Mike Creger: City may pay for the pipingWhen ASCAP sends you a letter, some liken it to a visit from the mafia. They want their money or soon you’ll be in court or out of business.
When ASCAP sends you a letter, some liken it to a visit from the mafia.
They want their money or soon you’ll be in court or out of business.
“They’re brutal,” said Dunnigan’s Pub owner Matt Davitt. Don’t worry, he pays his dues, so there won’t be any repercussions for him speaking frankly. “They were hounding me daily.”
Don’t pay and you can face paying damages of $750 per song infringement and all attorney and court costs.
ASCAP is the acronym for the American Society of Composers, Authors and Publishers. It collects licensing fees and royalties for music creators under federal copyright law. For most commercial enterprises, like Davitt’s Two Harbors bar, there is a flat fee paid each year to cover live and recorded music heard in the business.
So it came as a surprise when the city of Two Harbors got a letter in the mail suggesting it pay royalties for any music it plays. Think parade music, the city band, or any recording played over city speakers or at events.
Davitt says that when he opened his bar a few years ago, the royalties question didn’t occur to him. Juke boxes are covered in rental fees but live music is the end user’s responsibility, not that of the performer. Davitt’s $450 annual fee covers all the music played at the bar.
Now ASCAP is asking cities to pony up as well, from $305 for small places like Two Harbors to $4,600 for cities with populations of 500,000 or more.
After speaking with ASCAP’s senior vice president for licensing, Vincent Candilora, it sounds like we may not have to get out the pitchforks and rakes and storm the Nashville headquarters.

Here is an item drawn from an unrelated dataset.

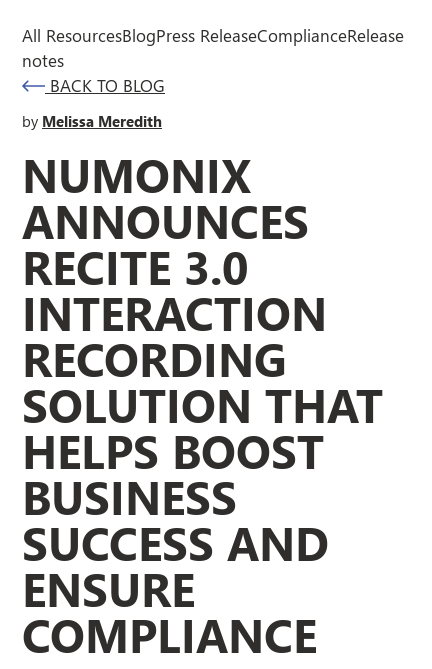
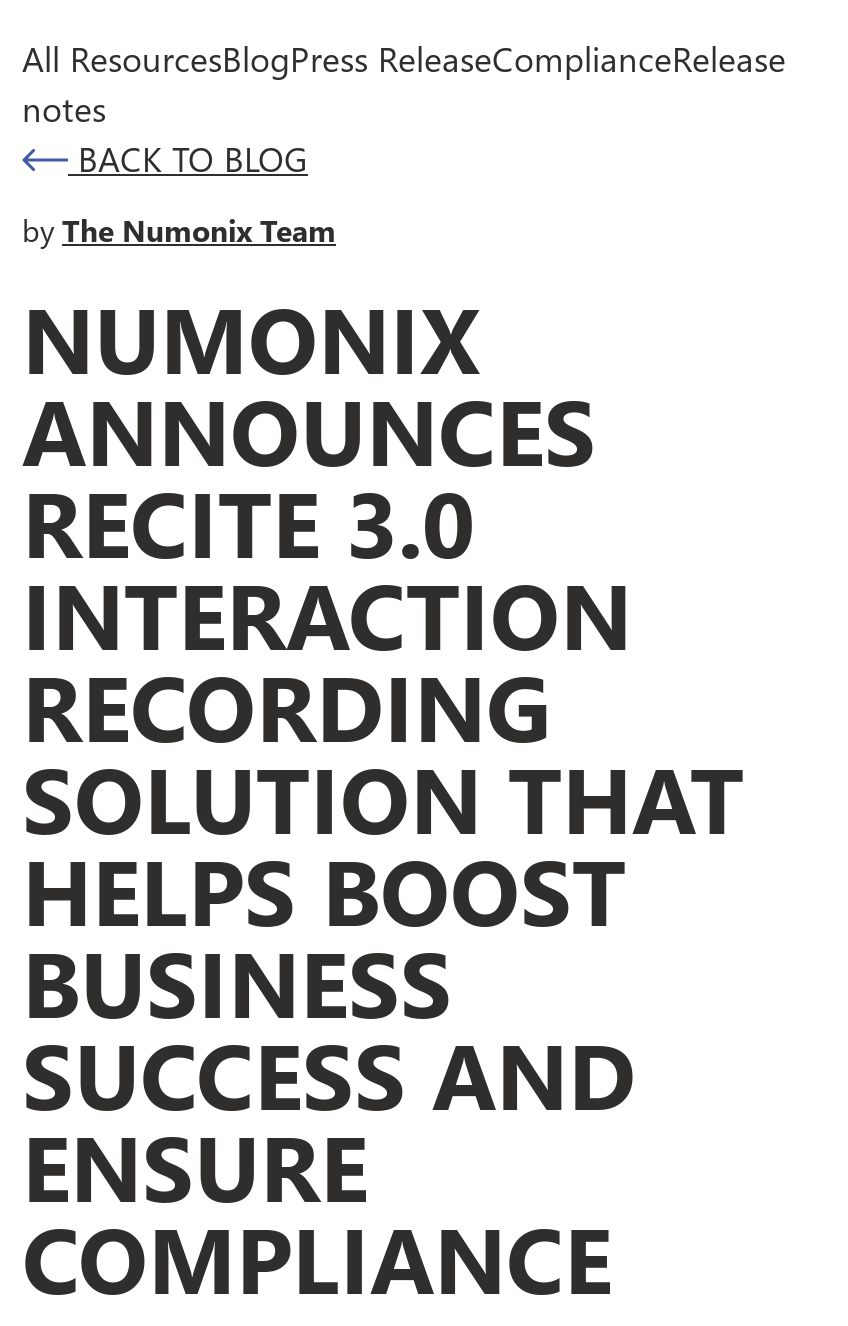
- by Melissa Meredith
+ by The Numonix Team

He said that 10 years ago, representatives of large cities with multiple venues where music was played for profit wanted to create a flat fee system with ASCAP and other licensing companies. ASCAP agreed to an “umbrella agreement,” Candilora said, so cities wouldn’t have to submit royalties paperwork for each venue or event.
“I guess we’re getting down to the smaller municipalities,” he said of the Two Harbors letter. Places like Duluth pay royalties because they have commercial venues like Bayfront Park or the DECC. When told about the likely use of music in Two Harbors, Candilora said ASCAP likely is “not going to pursue” them. Parades? No. City band? No. Skating rink? No. Community center. No.
It’s not exactly clear where ASCAP draws the line, though it seems to be a “if you make money, we make money” proposition. And buying sheet music doesn’t mean you’ve purchased the right to perform music, ASCAP bylaws emphasize.
And it really isn’t clear how schools are covered. The Lake Superior School District does not pay an annual fee for band and choir music. There's no word from ASCAP on its education policy.
ASCAP says it needs to treat every entity equally in order to avoid discrimination lawsuits.
Candilora said that while there are “licensing managers” in all regions of the country who go around and check for compliance with royalties rules, they are mostly focused on “commercial venues.” The association reports that 83 cents of each dollar it collects goes to its members.
“We have a large field staff but they are looking at regular businesses, hotels, bars.”
If the city wants to eliminate any chance of noncompliance, it could simply pay the $305, Candilora said, or ask to “opt out” since it’s likely none of the city uses require licensing.
As discussed with city attorney Steve Overum Monday night at the city council meeting, signing up with ASCAP could bring the smaller royalties companies asking for money as well. ASCAP is the largest rights organization in the nation but there is also BMI and SESAC.
That happened in New Milford, Conn., after the mayor and council members decided to ignore its ASCAP letter in 2006. At issue was music played over speakers at the town green. Last year, BMI and SESAC sent bills as well. Council members called it extortion for a non-profit public use.
So far, there have been no lawsuits. Candilora said the message is to get municipalities educated on licensing.
Davitt calls the ASCAP fees he pays for his bar “steep for the little place I have — just to play their music.” He said it’s just another fee that small businesses have to put up with and still try and survive. “You can’t fight them.”